Excerpted records:
· · · ·

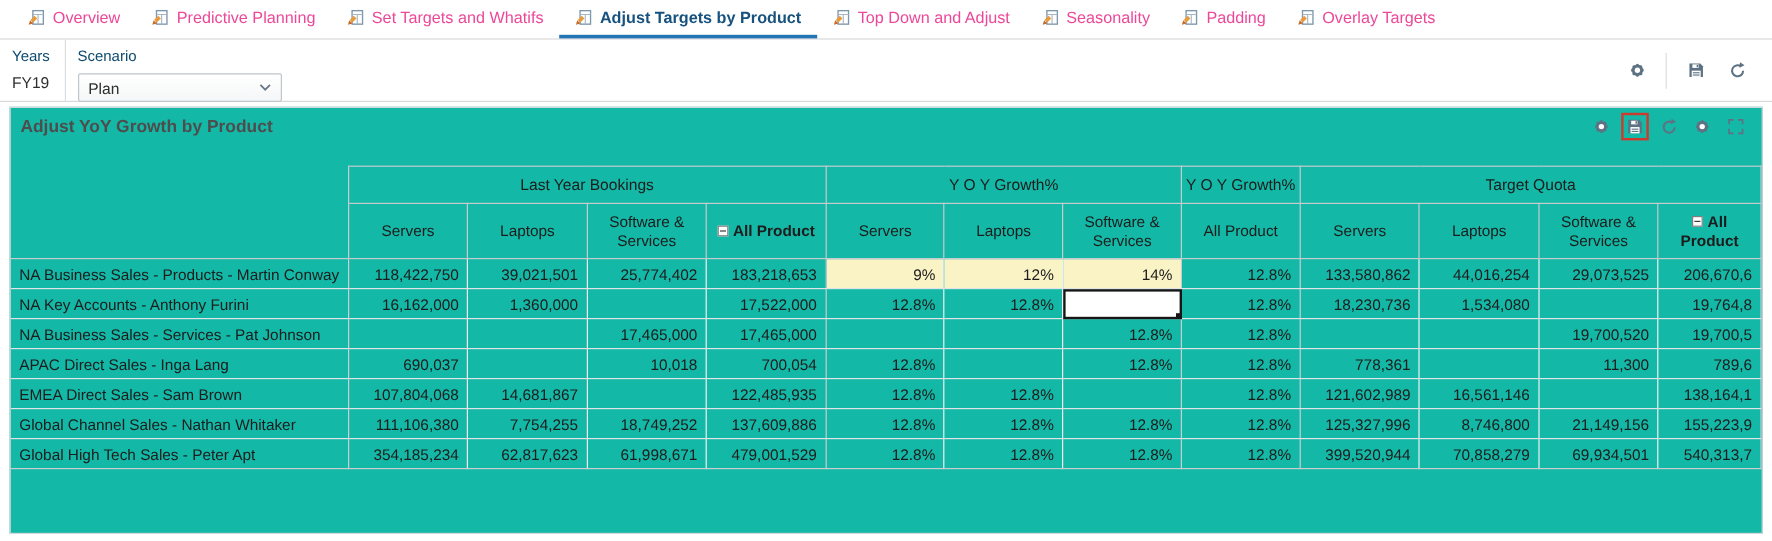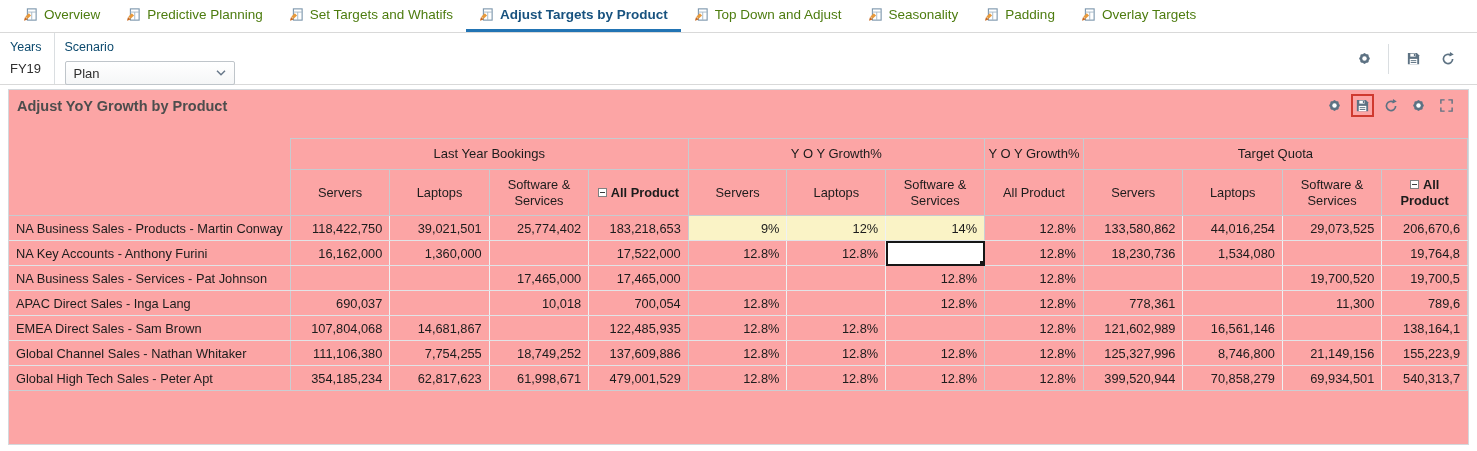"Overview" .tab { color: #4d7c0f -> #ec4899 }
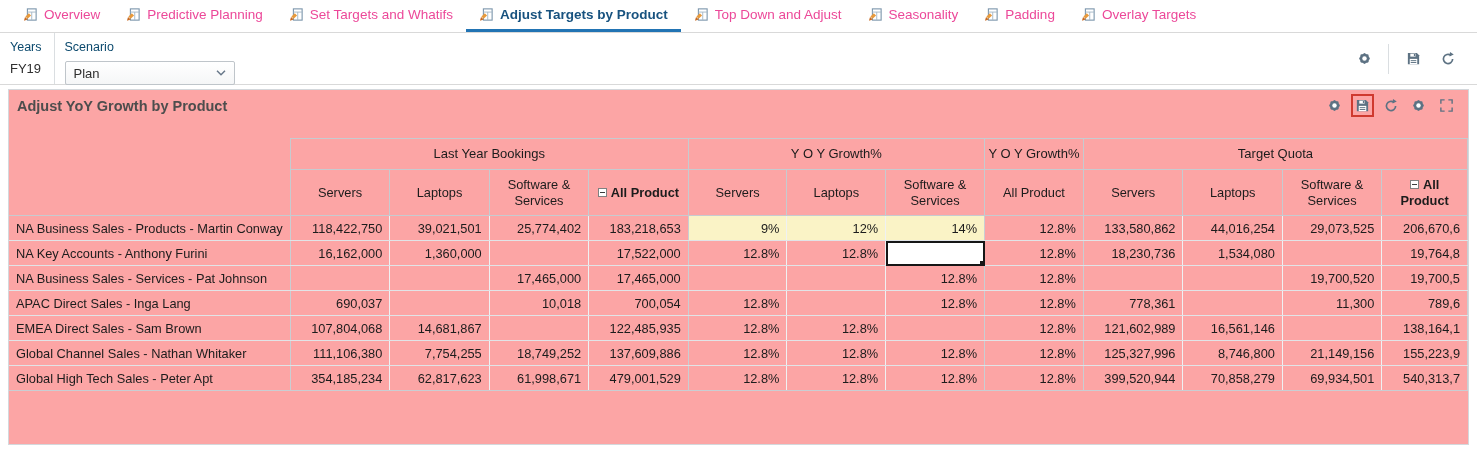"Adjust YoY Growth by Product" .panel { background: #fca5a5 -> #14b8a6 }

· · · ·

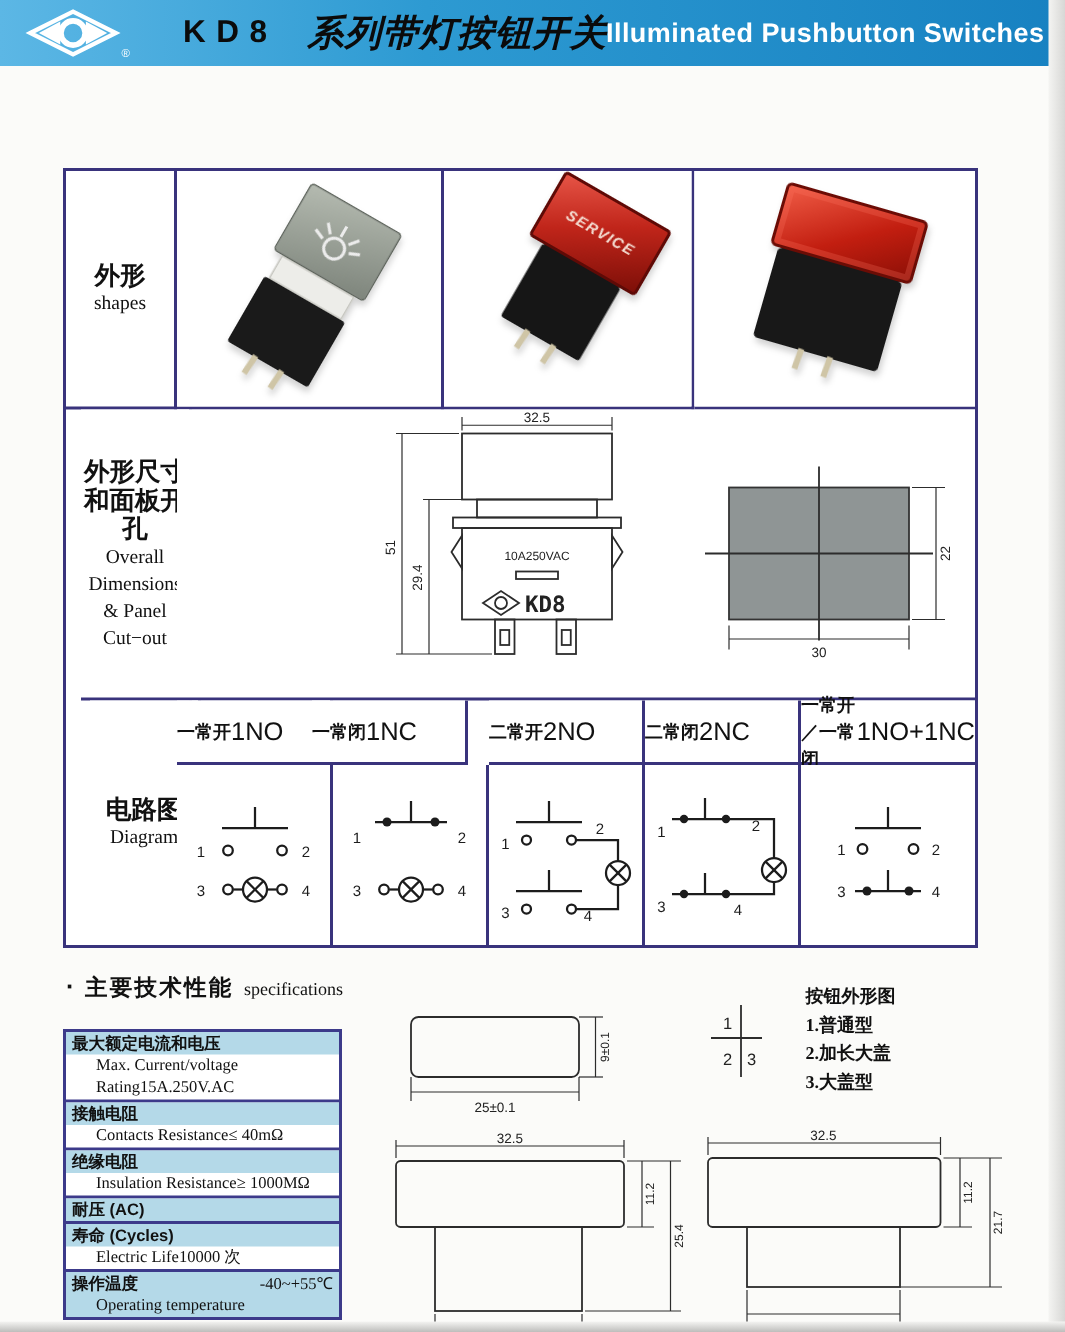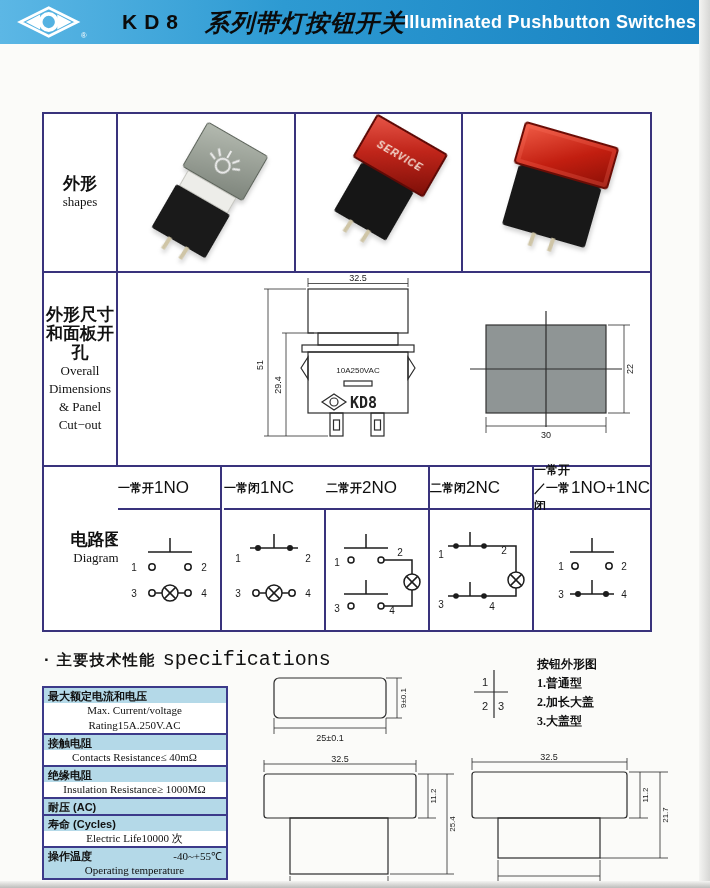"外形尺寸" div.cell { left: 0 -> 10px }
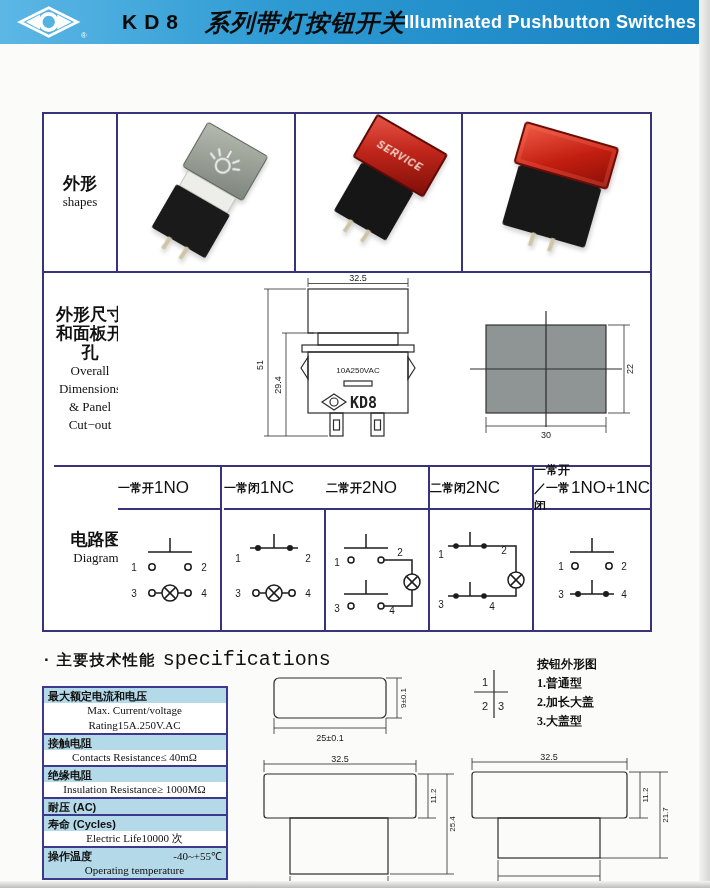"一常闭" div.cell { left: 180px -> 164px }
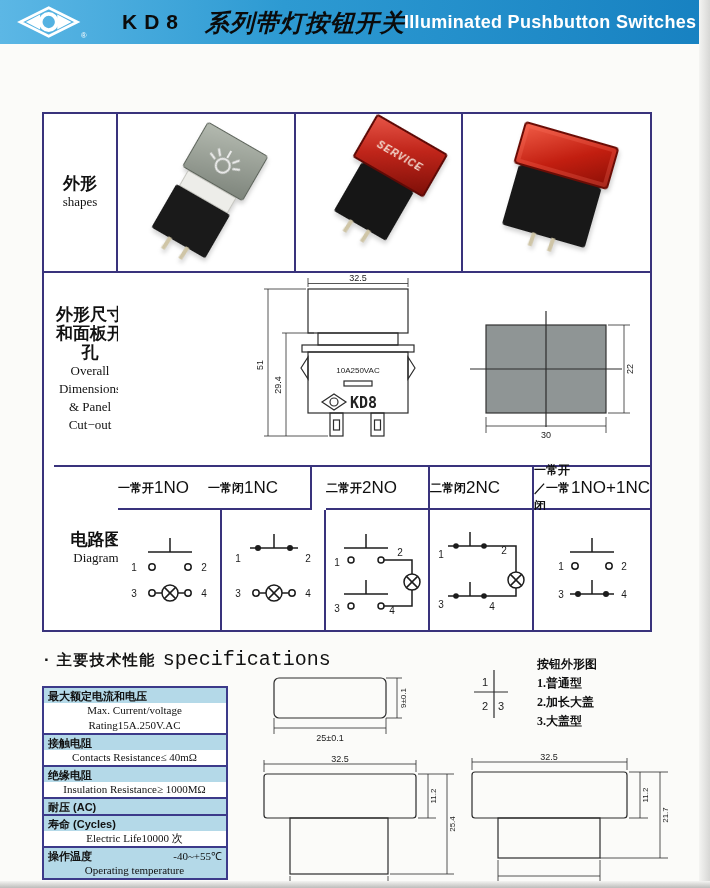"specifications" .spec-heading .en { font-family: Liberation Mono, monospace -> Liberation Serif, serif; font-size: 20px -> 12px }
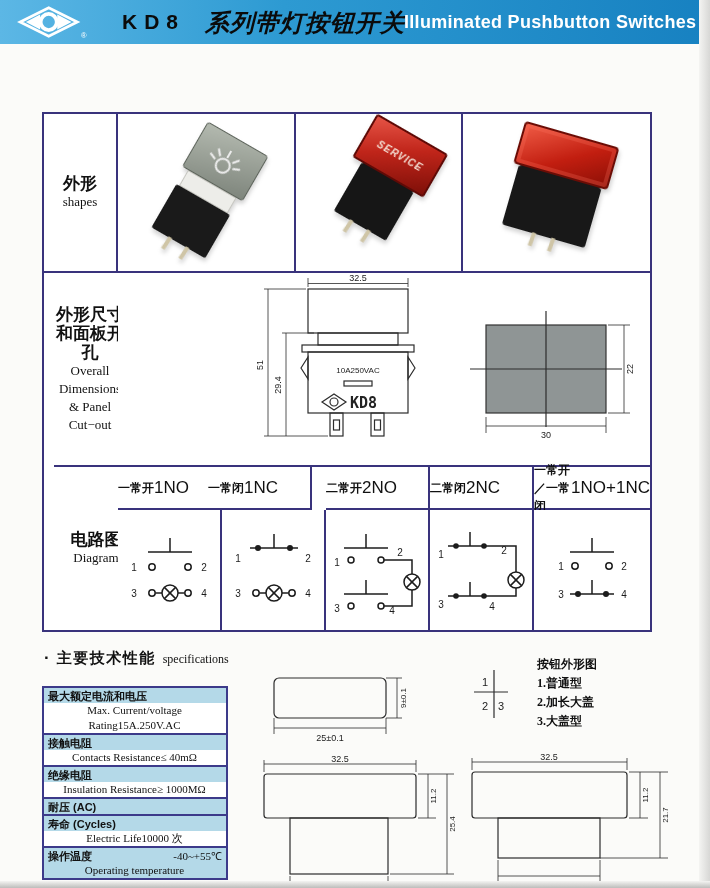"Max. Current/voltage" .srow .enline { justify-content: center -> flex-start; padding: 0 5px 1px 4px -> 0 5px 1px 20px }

· · · ·

What is required: Transcribe the listing above exactly, but only from the line with "Liberation Mono, monospace" through the line with "justify-content: center ->". Include both of those lines and omit the pictures.

Solution below:
"specifications" .spec-heading .en { font-family: Liberation Mono, monospace -> Liberation Serif, serif; font-size: 20px -> 12px }
"Max. Current/voltage" .srow .enline { justify-content: center -> flex-start; padding: 0 5px 1px 4px -> 0 5px 1px 20px }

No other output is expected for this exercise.